Alan Turing Institute and University of York: Trustworthy and Ethical Assurance Platform
Case study from the Alan Turing Institute and University of York.
Background & Description
The Trustworthy and Ethical Assurance platform (TEA) is an open-source tool that has been designed and developed by researchers at the Alan Turing Institute, in collaboration with the University of York. The purpose of the tool is to support a process of developing and communicating structured assurance arguments that show how data-driven technologies, such as machine learning or AI, adhere to ethical principles and best practices. The outputs of the tool are known as ‘assurance cases’—structured and graphical representations of an argument made about some principle related to a project, technology, or system.
Assurance cases have been widely used in safety-critical domains, such as health, energy, and transport, for many decades. Traditionally, these have focused on goals related to technical and physical safety. The TEA platform extends this approach to consider a broader range of ethical goals.

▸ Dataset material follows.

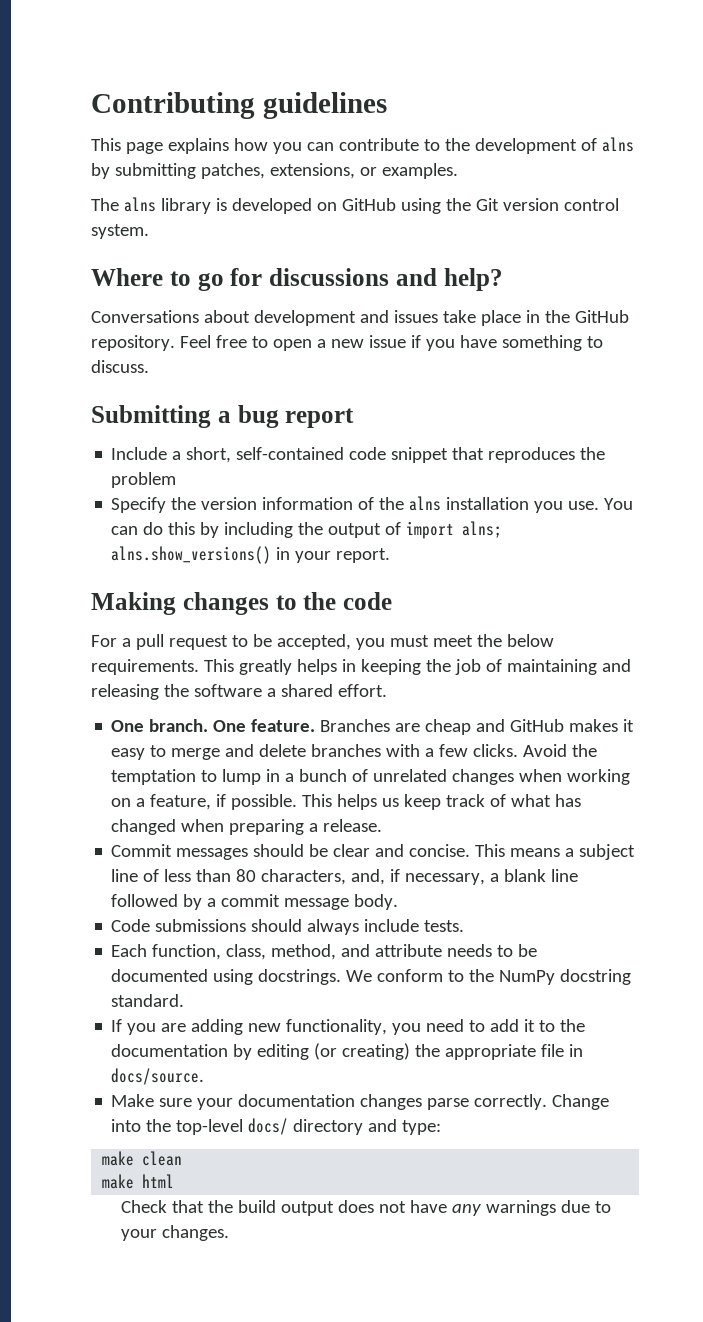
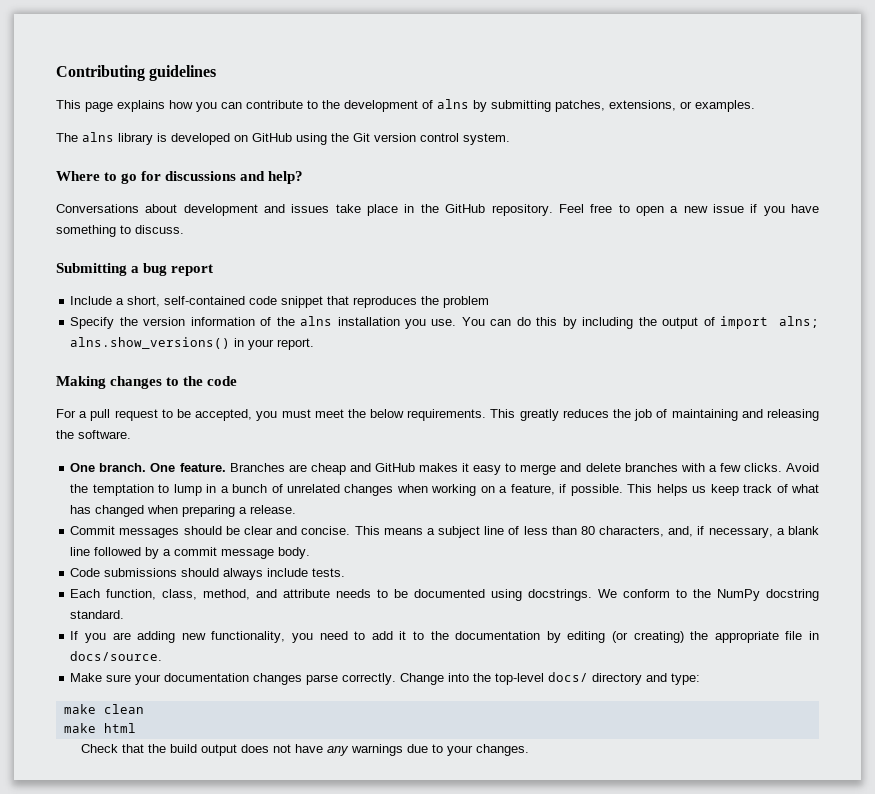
[296,659,421,675] helps in keeping -> [562,409,609,418] reduces
[193,684,387,697] software a shared effort. -> [78,430,131,439] software.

Users are required to have a project or system in mind, ideally at an early stage of design, and to use the platform to iteratively build a structured assurance case. To support this process, the TEA platform guides the user through the process of developing an assurance case step-by-step. It also provides freely available resources and guidance to help build a supportive community of users with identifying claims and evidence to demonstrate the achievement of a particular outcome or goal. For instance, users can share and comment on publicly available assurance cases, access argument patterns that serve as templates that help implement ethical principles throughout a project’s lifecycle, and, in general, help build best practices and consensus around assurance standards (e.g. determining evidence for specific claims).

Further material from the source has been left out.